The second, the expert determination method, involves working with a statistical expert to come up with a process that would have a very low risk of identification. In analytics partnerships, healthcare companies often look to the latter, said Adam Greene, a partner with Davis Wright Tremaine LLP.
“One of the challenges with de-identification is that under the safe harbor method is you can’t have a unique identifier with limited exception,” he said. “It becomes difficult to link an individual across different datasets, even if you can’t identify who that individual is. It also becomes more difficult to identify what may be important analytic information.”
One concern is that there’s no absolute standard for what methods should be used with expert determination. For example, if encryption is used to de-identify data, it may not be future proof, introducing a risk for data being linked or breached several years down the line, said Kenneth Mandl, co-author of the NEJM article and director of computational health informatics at Boston Children’s Hospital.

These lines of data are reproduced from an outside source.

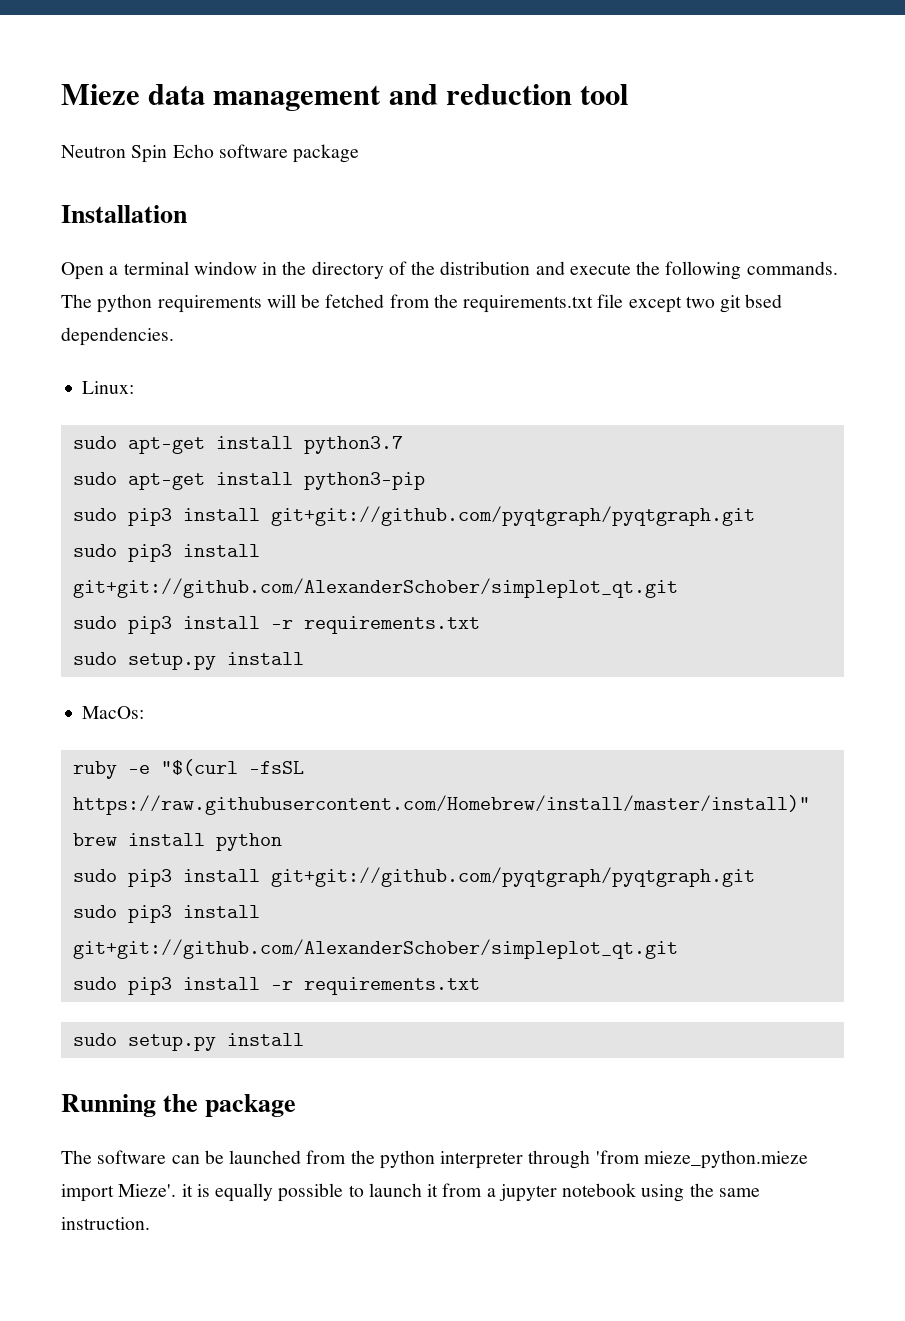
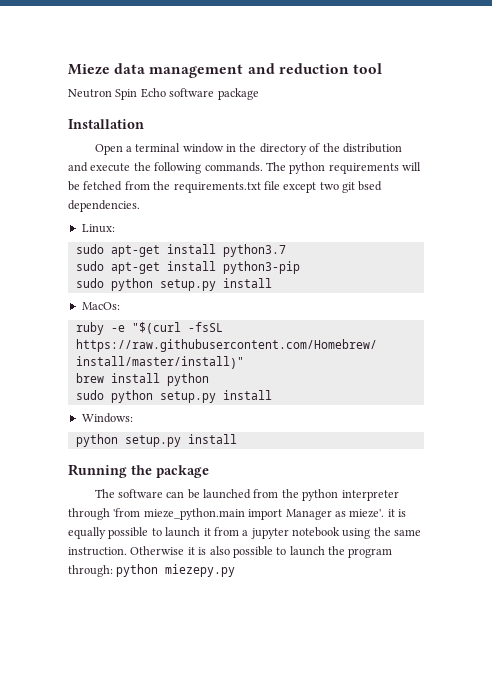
  sudo apt-get install python3-pip
- sudo pip3 install git+git://github.com/pyqtgraph/pyqtgraph.git
- sudo pip3 install git+git://github.com/AlexanderSchober/simpleplot_qt.git
- sudo pip3 install -r requirements.txt
- sudo setup.py install
+ sudo python setup.py install
  brew install python
- sudo pip3 install git+git://github.com/pyqtgraph/pyqtgraph.git
- sudo pip3 install git+git://github.com/AlexanderSchober/simpleplot_qt.git
- sudo pip3 install -r requirements.txt
- sudo setup.py install
+ sudo python setup.py install
+ Windows:
+ python setup.py install
- The software can be launched from the python interpreter through 'from mieze_python.mieze import Mieze'. it is equally possible to launch it from a jupyter notebook using the same instruction.
+ The software can be launched from the python interpreter through 'from mieze_python.main import Manager as mieze'. it is equally possible to launch it from a jupyter notebook using the same instruction.
+ Otherwise it is also possible to launch the program through: python miezepy.py

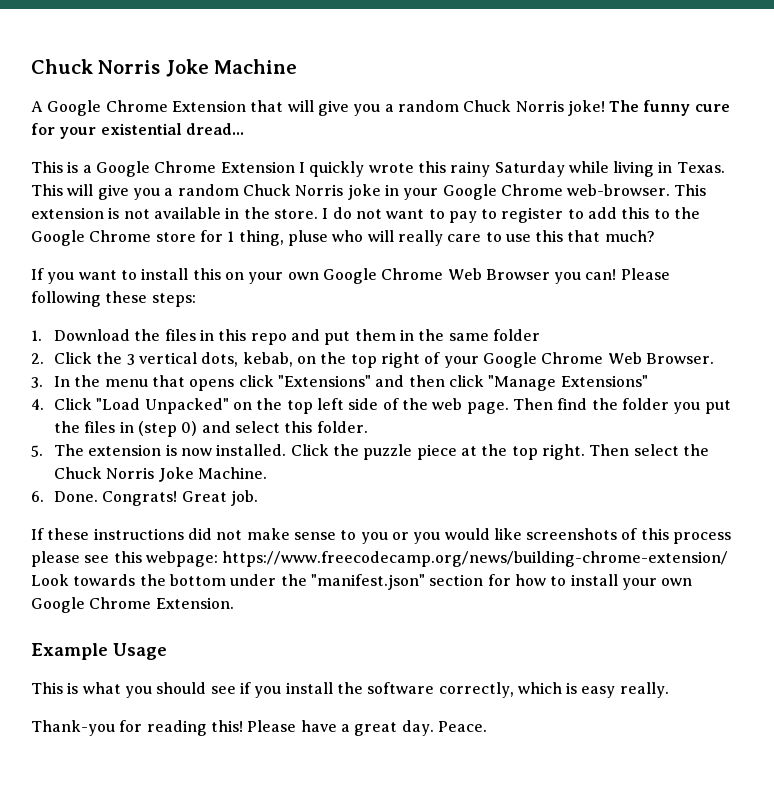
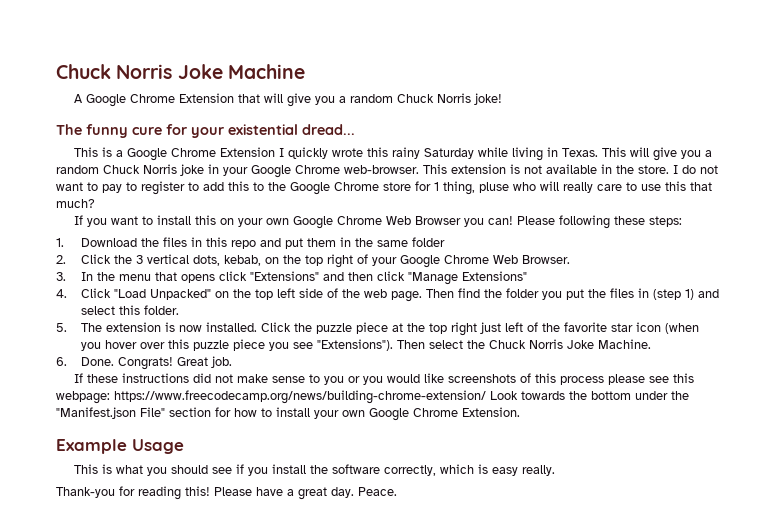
- A Google Chrome Extension that will give you a random Chuck Norris joke! The funny cure for your existential dread...
+ A Google Chrome Extension that will give you a random Chuck Norris joke!
+ The funny cure for your existential dread...
- Then find the folder you put the files in (step 0) and select this folder.
+ Then find the folder you put the files in (step 1) and select this folder.
- Click the puzzle piece at the top right.
+ Click the puzzle piece at the top right just left of the favorite star icon (when you hover over this puzzle piece you see "Extensions").
- If these instructions did not make sense to you or you would like screenshots of this process please see this webpage: https://www.freecodecamp.org/news/building-chrome-extension/ Look towards the bottom under the "manifest.json" section for how to install your own Google Chrome Extension.
+ If these instructions did not make sense to you or you would like screenshots of this process please see this webpage: https://www.freecodecamp.org/news/building-chrome-extension/ Look towards the bottom under the "Manifest.json File" section for how to install your own Google Chrome Extension.

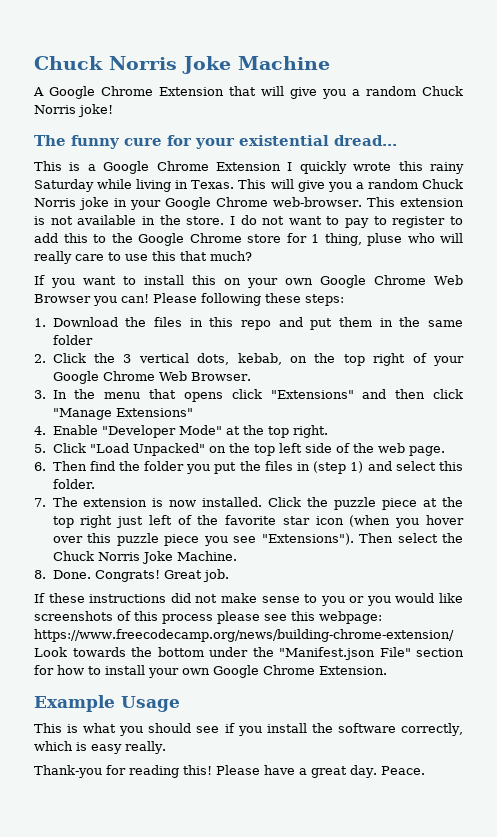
- 4. Click "Load Unpacked" on the top left side of the web page. Then find the folder you put the files in (step 1) and select this folder.
+ 4. Enable "Developer Mode" at the top right.
+ 5. Click "Load Unpacked" on the top left side of the web page.
+ 6. Then find the folder you put the files in (step 1) and select this folder.
- 5. The extension is now installed.
+ 7. The extension is now installed.
- 6. Done.
+ 8. Done.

Hospitals should also consider that while using de-identified data is legal, these uses don’t always align with patients’ expectations.
“How do you feel about the activity finding its way onto the front page of a prominent media outlet?” Greene said. “Just because it’s legally permissible doesn’t mean it couldn’t have reputational impact.”
Some potential solutions include consenting patients on how their de-identified data is used, and better monitoring of where that data goes when it is shared. For example, the authors of the NEJM article said hospitals and other covered entities should treat deidentified health data similarly to how they would handle protected health information. Patients should be notified, using consent documents and privacy notices, that their data may be used to support a health system or be shared with commercial parties.
When patients’ de-identified data is shared, hospitals should implement contractual controls to ensure that data never passes beyond the users specified in the arrangement, and that they cannot link it to other datasets or re-identify that data without the permission of the provider. Federated systems, which allow organizations to run analytics on data without it ever leaving the original site, also serve as a potential solution here.
“There are opportunities to maintain an understanding of how those data are going to be used subsequently so the deidentified datasets can continue to be monitored and uses can be audited if there is a breach or reidentification event,” Mandl said. “There is a way to have the originating institution aware that it happened.”
Finally, in the event of the worst-case scenario, privacy and anti-discrimination laws serve as an important backstop. Legislation should protect patients’ ability to get health insurance, life insurance and employment.
Currently, two states have provisions prohibiting unauthorized re-identification: California and Texas. The California Consumer Privacy Act also requires that entities include certain contractual restrictions if they sell or otherwise disclose HIPAA de-identified information.
“If you’re going to do this, give the patients recourse. Let the patients know you’re doing it. Provide liability protection,” Perakslis said. “There’s fascinating stuff in this data, but it has to be responsible.”